ONGC Videsh betting on Imperial Energy’s shale reserves
ONGC Videsh (OVL), the overseas arm of the state-run explorer Oil and Natural Gas Corporation, does not plan to get out of the Imperial Energy fields in Russia anytime soon despite declining output, $400 million write-down and withdrawal of sanction-hit oilfield services firms delaying exploration, its managing director said.
A sharply lower than expected output clouded the prospects at the Russian fields operated by Imperial Energy, a fully-owned subsidiary of OVL, setting off speculation that the Indian parent might just exit the asset. Questions have also been raised about the $1.9 billion buyout of Imperial Energy in 2008 when oil prices were more than double the current level.

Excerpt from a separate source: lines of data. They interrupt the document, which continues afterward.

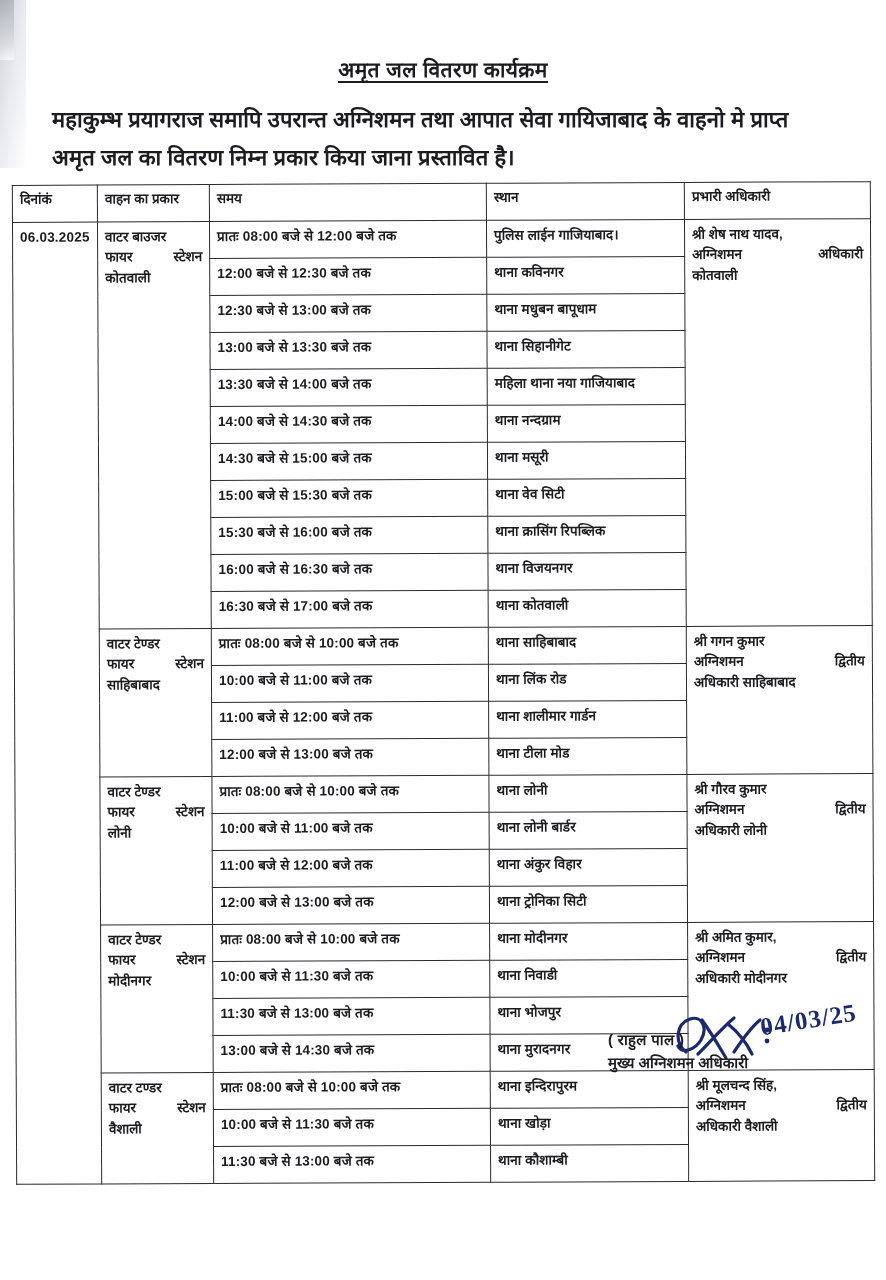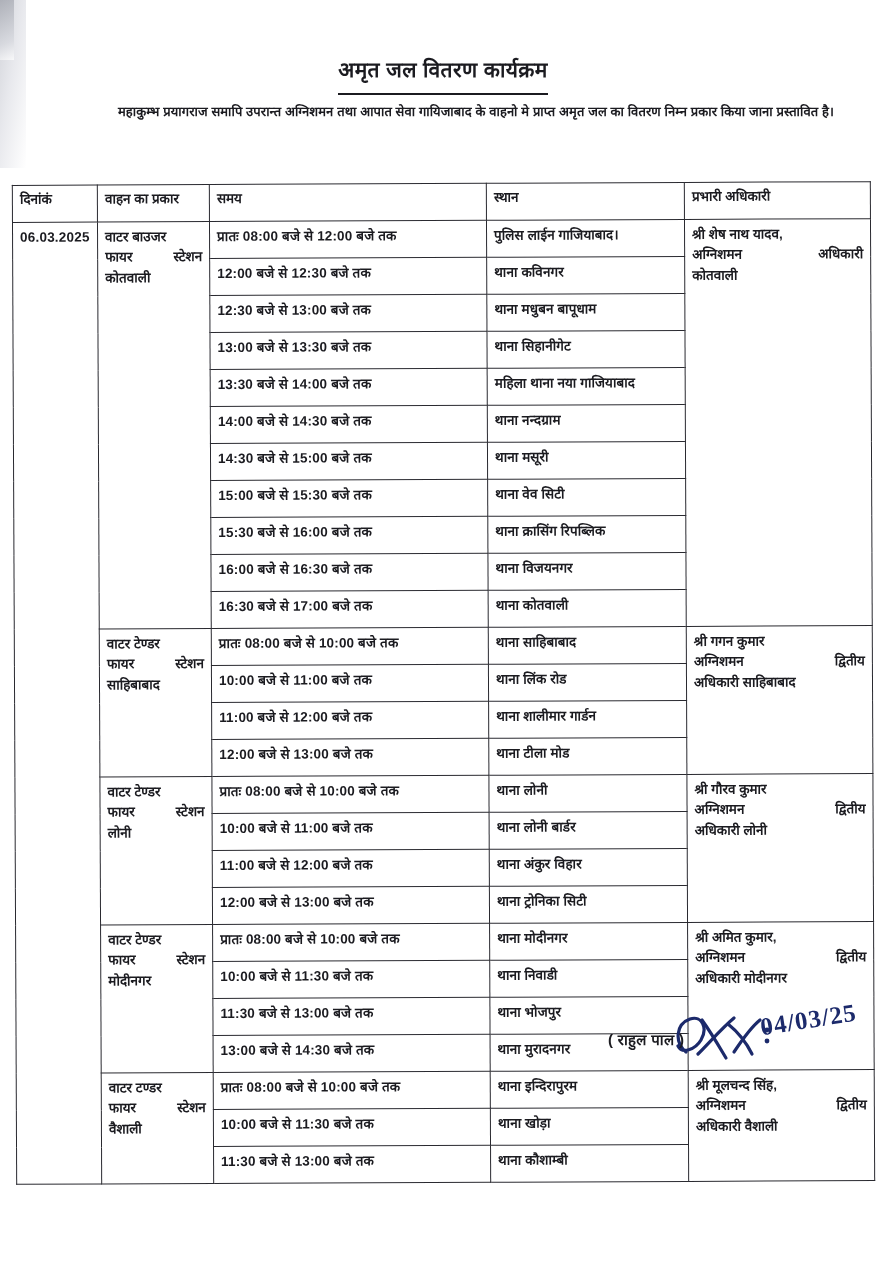"अमृत जल वितरण कार्यक्रम" .doc-title span { padding-bottom: 12px -> 0 }
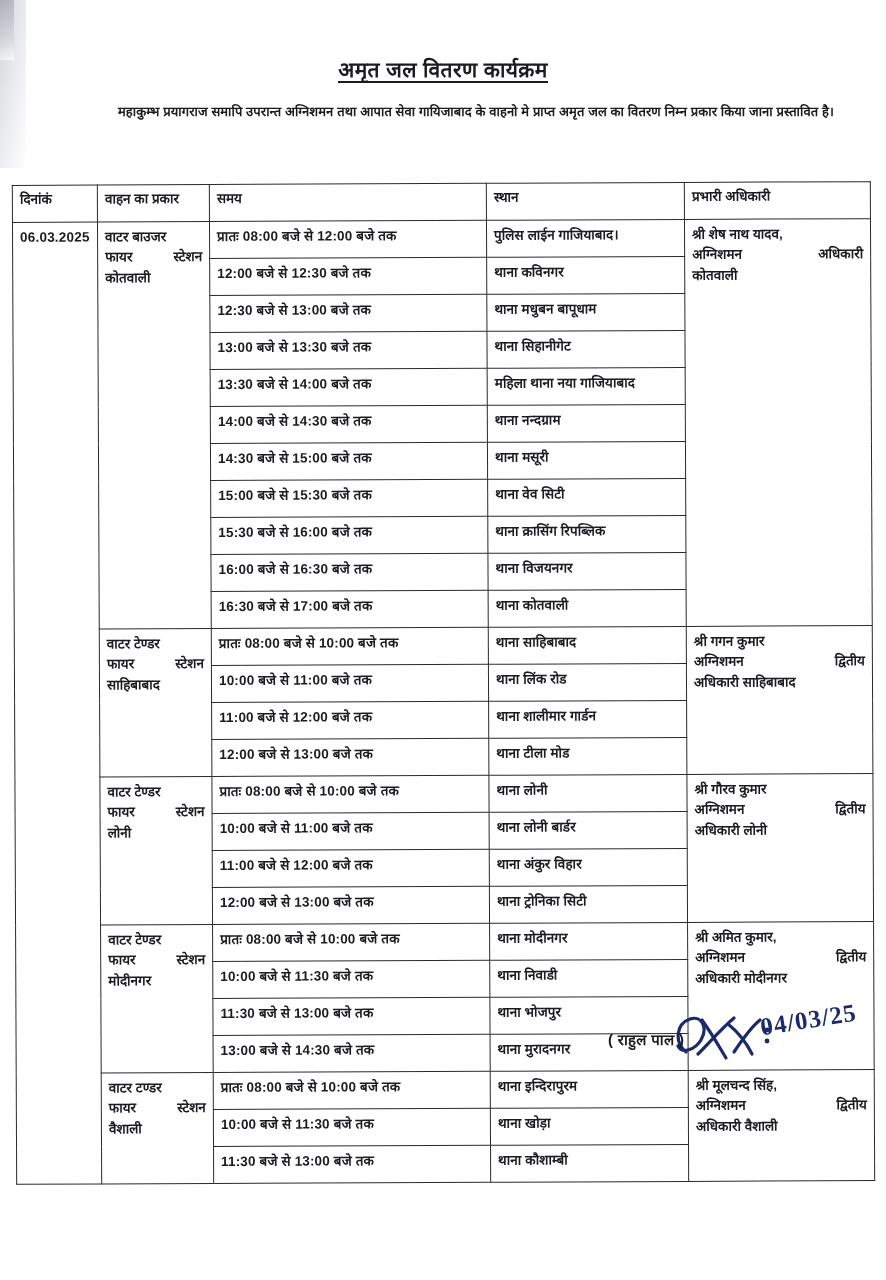"महाकुम्भ प्रयागराज समापि उपरान्त" .doc-intro { font-size: 13px -> 22px; text-align: right -> left }
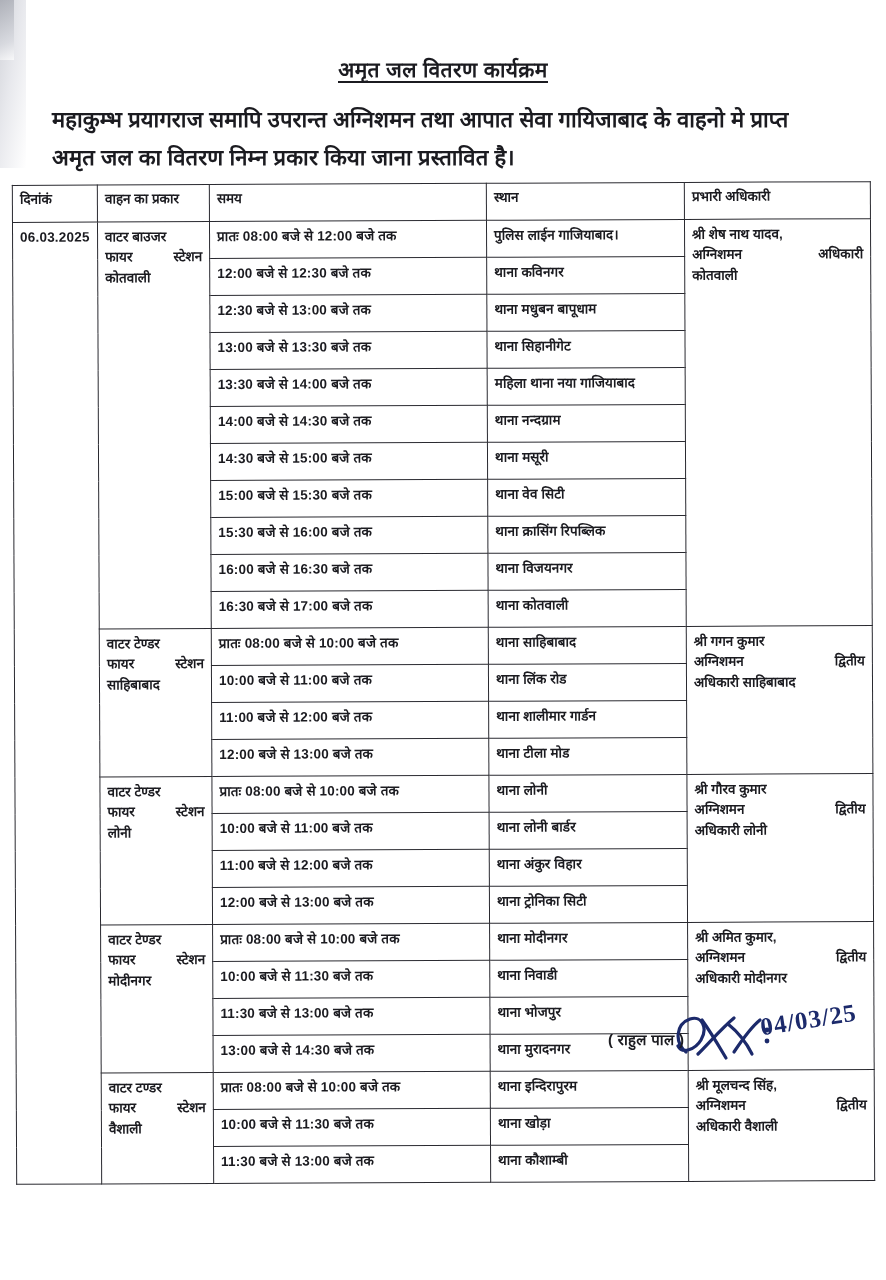"मुख्य अग्निशमन अधिकारी" div { html: none -> <div>मुख्य अग्निशमन अधिकारी</div> }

However, OVL is betting on striking gold in Imperial’s shale reserves in Bazhenov, Russia and getting a larger share in the potential profits after Russian government reduced taxes.
“It’s huge. It’s about 13,000 sq km. We will continue to work on this,” managing director Narendra Kumar Verma said, referring to the attraction of the shale reserves in Bazhenov and the potential profit it can generate if OVL gets it right. “Let’s see if we can survive.”
Bazhenov is estimated to hold as much as 360 billion barrels of recoverable reserves but has proved hard to drill so far. “All western services are not available because of sanctions,” Verma said, adding oilfield services firms Baker Hughes and Liberty Resources have ended contracts to drill Imperial’s shale-oil fields in Bazhenov. US sanctions, following Russian incursion in Ukraine, bar western firms from offering services in Russia. Imperial, as a result, will miss its shale exploration deadline of July by at least “a few months,” Verma said.
Meanwhile, Russia has reduced the mineral extraction tax, which will allow an explorer to make about $36 on a barrel of oil sold for $100, unlike $21 earlier, Verma said. Lower taxes are meant to incentivise drilling. With the decision to buy an underperforming asset such as Imperial Energy being increasingly questioned, Verma said the lesson is to be “more cautious while acquiring initial stage project” in future. “Less data was available. We had judgmental error,” he admitted.